The symbols *, **, *** indicate statistical significance at the 10%, 5%, and 1% levels, respectively. The symbols † and †† indicate a statistically significant difference between the fixed‐effect coefficient and its nonfixed‐effect counterpart at the 10% and 5% levels, respectively.
Lagged adoption estimates are reported in Table 5. The first two rows, which show the marginal effects of having a basic system for at least a year, no longer showed a positive, statistically significant effect on the number of tests ordered. Lagged basic‐system adoption did not have a statistically significant effect on any of our outcome measures. On the other hand, our fixed‐effect results show that the negative effect of advanced health IT adoption on waiting time to see a physician persists more than a year after adoption (p < .01) and that the number of medications, tests, and images ordered increased by 0.17 (8 percent relative to visits to EDs without an advanced system), 0.13 (8 percent), and 0.04 (7 percent), respectively.7
Table 5.
Time to See a Physician | Length of Visit | Number of Medications Prescribed | Number of Tests Ordered | Number of Images Ordered | |
---|---|---|---|---|---|
Possessed at least a basic system for at least a year | |||||
With hospital fixed‐effects | −1.9644 (2.6819) | 0.2791 (5.2022) | −0.0619 (0.0504) | −0.0536 (0.0586) | −0.0065 (0.0127) |
Without hospital fixed‐effects | −2.8237 (2.4765) | 5.3942 (3.7406) | 0.0476 (0.0641) | 0.0373 (0.0630) | −0.0075 (0.0121) |
Possessed an advanced system for at least a year | |||||
With hospital fixed‐effects | −5.5614 (2.6410)*** | 6.0259 (4.2438) | 0.1717 (0.0653)** | 0.1318 (0.0569)*** | 0.0397 (0.0182)*** |
Without hospital fixed‐effects | 1.6044 (3.3962) | 10.9176 (5.9515) | 0.0870 (0.0663) | 0.0008 (0.0878) | 0.0033 (0.0155) |
Mean of dependent variable among visits to EDs without a basic system | 52.12 | 136.22 | 2.05 | 1.65 | 0.57 |
Mean of dependent variable among visits to EDs without an advanced system | 53.50 | 145.16 | 2.09 | 1.72 | 0.58 |
Estimates for wait time and length of visit are marginal effects from a generalized linear model under a gamma distribution with a log‐link.
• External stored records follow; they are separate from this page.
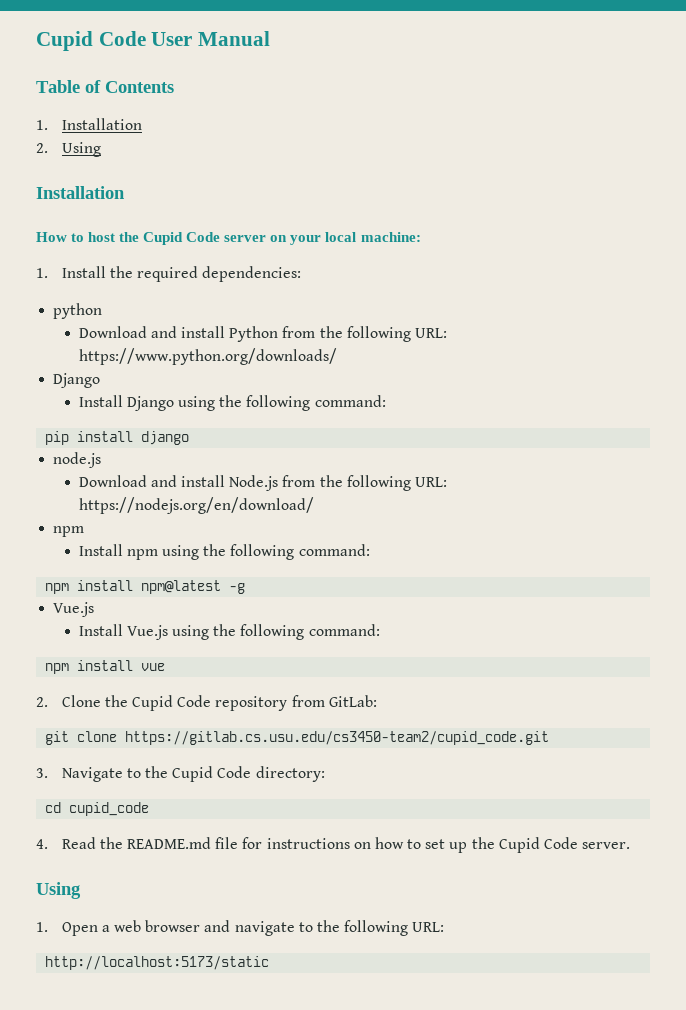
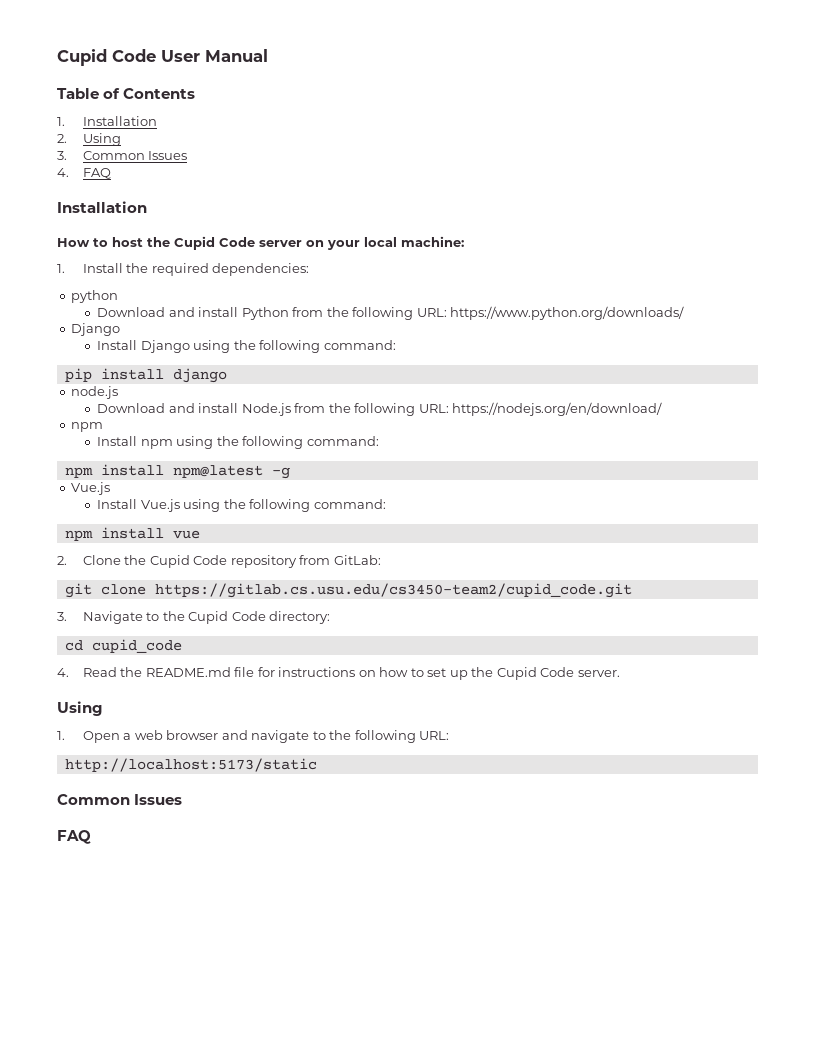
+ 3. Common Issues
+ 4. FAQ
  http://localhost:5173/static
+ Common Issues
+ FAQ

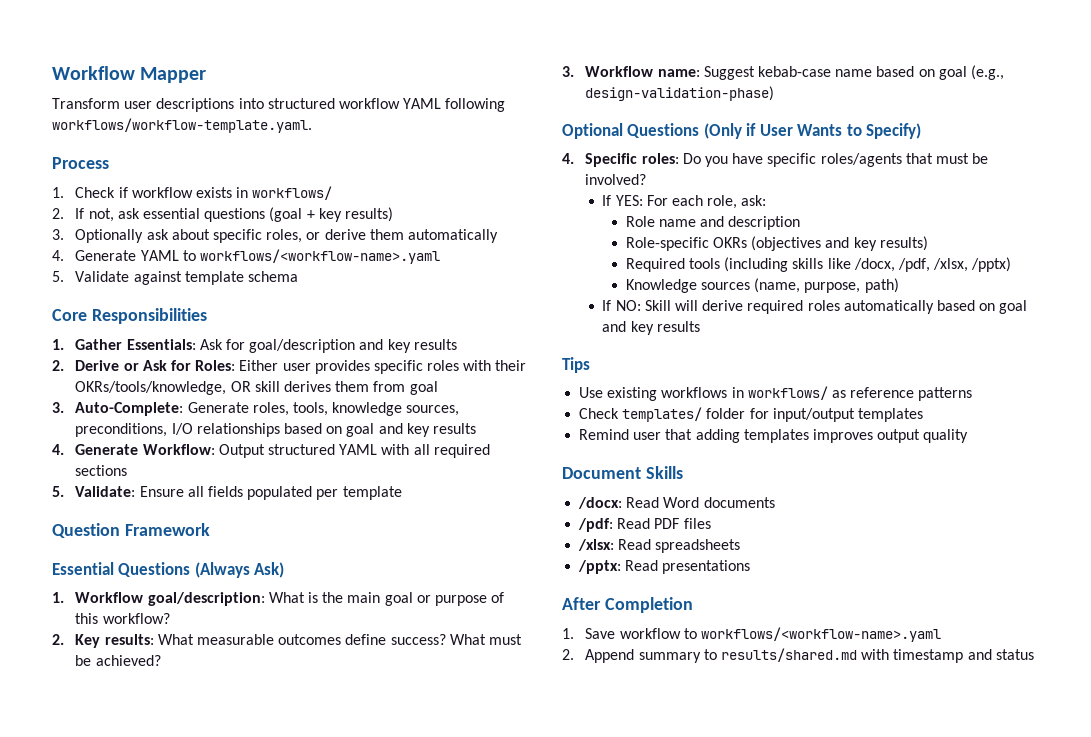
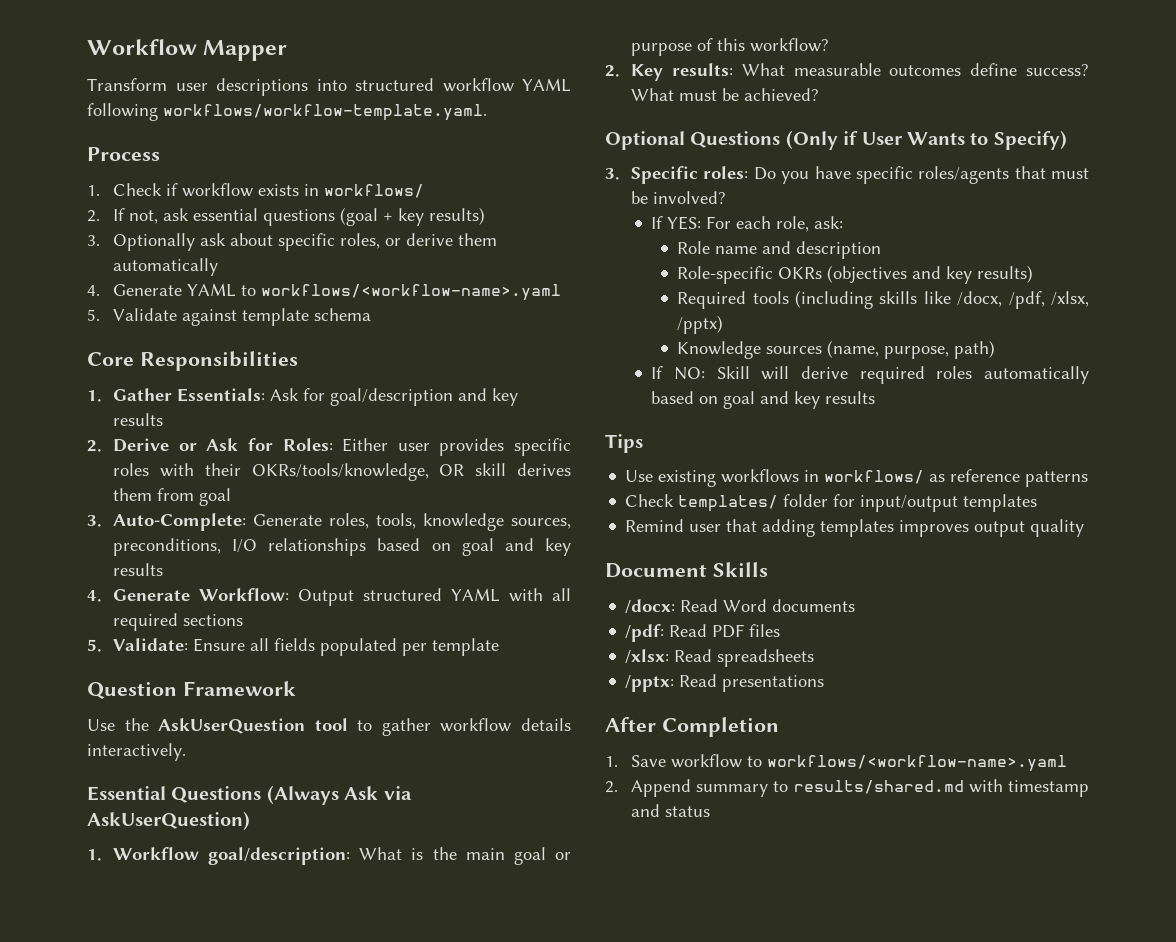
+ Use the AskUserQuestion tool to gather workflow details interactively.
- Essential Questions (Always Ask)
+ Essential Questions (Always Ask via AskUserQuestion)
- 3. Workflow name: Suggest kebab-case name based on goal (e.g., design-validation-phase)
- 4. Specific roles: Do you have specific roles/agents that must be involved?
+ 3. Specific roles: Do you have specific roles/agents that must be involved?

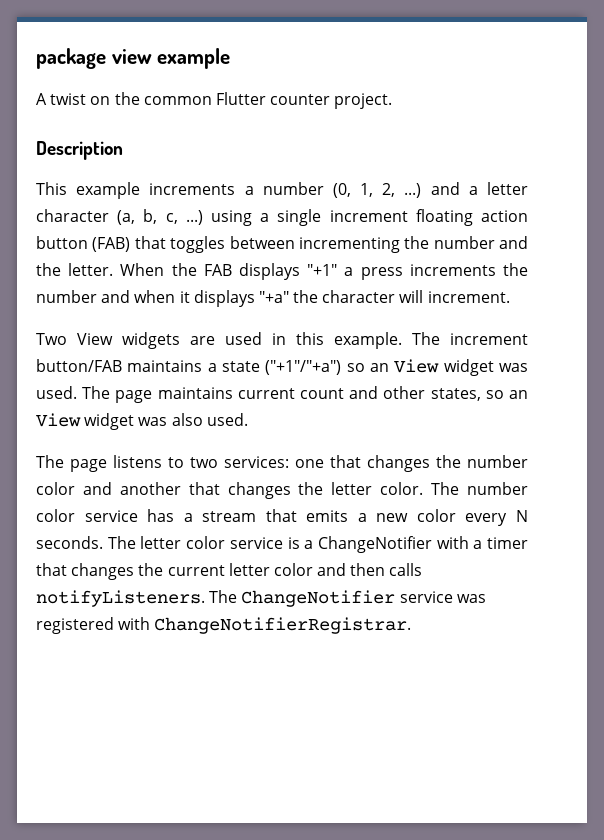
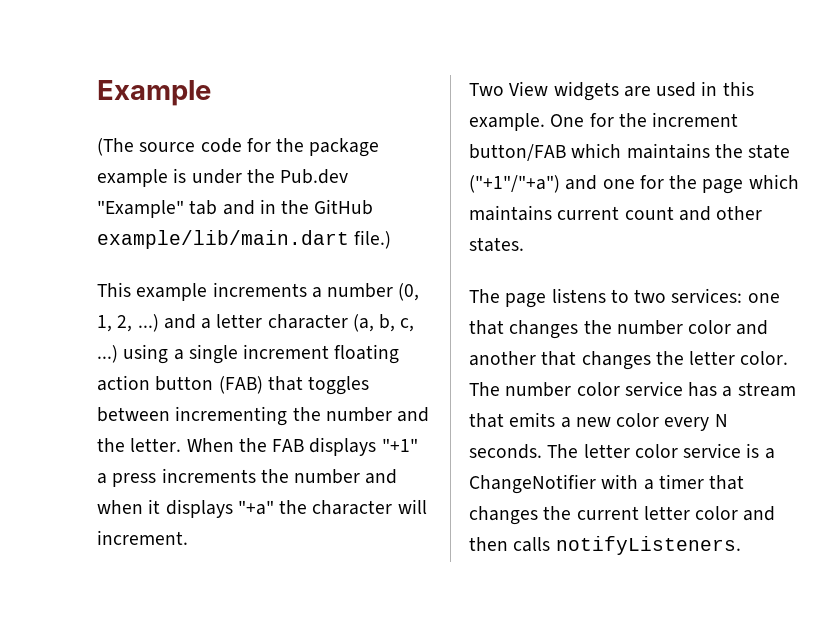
- package view example
- A twist on the common Flutter counter project.
- Description
+ Example
+ (The source code for the package example is under the Pub.dev "Example" tab and in the GitHub example/lib/main.dart file.)
- The increment button/FAB maintains a state ("+1"/"+a") so an View widget was used. The page maintains current count and other states, so an View widget was also used.
+ One for the increment button/FAB which maintains the state ("+1"/"+a") and one for the page which maintains current count and other states.
- The ChangeNotifier service was registered with ChangeNotifierRegistrar.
Estimates for number of medications, tests, and images are marginal effects computed using a zero‐inflated Poisson regression. Sample size is 70,135. Controls included but not shown are age, gender, race, insurance status, whether the patient was discharged home, seen for an injury, seen by a resident, the log of the ED's annual visit volume, number of diagnoses, whether more than 20% of households in the patient's ZIP code were below poverty, immediacy of condition, year effects, and quintile controls for reason for visit. The nonfixed‐effect regressions also include controls for urban and teaching status. Tables S4 and S5 list the full set of marginal effects.
The symbols ** and *** indicate statistical significance at the 10%, 5%, and 1% levels respectively.
Discussion
To our knowledge, this article is the first to look at health IT capabilities and adoption in a national sample of EDs over a multiyear period. We found that the percent of visits seen in an ED with at least a basic health IT system more than doubled from 25 percent in 2007 to 69 percent in 2010 and the percent of visits seen in an ED with an advanced system increased 10‐fold from 3 to 31 percent. ED located in urban areas, in teaching hospitals, and those having higher visit volumes were more likely to have met the criteria for an advanced health IT system than EDs located in rural areas, in nonteaching hospitals, and with lower visit volumes, respectively. Our analysis updates previous reports on IT adoption among EDs prior to 2007 (Landman et al. 2010) and studies based only on EDs in certain states (Pallin et al. 2011).
The efficiency and resource effects that we find resulting from health IT adoption in our fixed‐effects specifications suggest that (1) there may be no observable effects of basic health IT adoption on efficiency or the number of medications or images ordered; (2) the number of tests ordered increases and waiting times are reduced in the presence of an advanced health information technology system; and (3) EDs that have an advanced IT system for at least a year maintain lower waiting times, but also see increases in the number of medications, tests, and images ordered. The implications of increased resource use are uncertain. It is possible that the increased resource use might primarily be due to the lowering of the effort costs needed to submit an order. However, we are not able to ascertain with the current data whether additional medications, imaging, and testing result in superior patient outcomes. Moreover, if hospitals adopted other process changes at the same time they implemented health IT, our analysis would not be able to differentiate between these effects.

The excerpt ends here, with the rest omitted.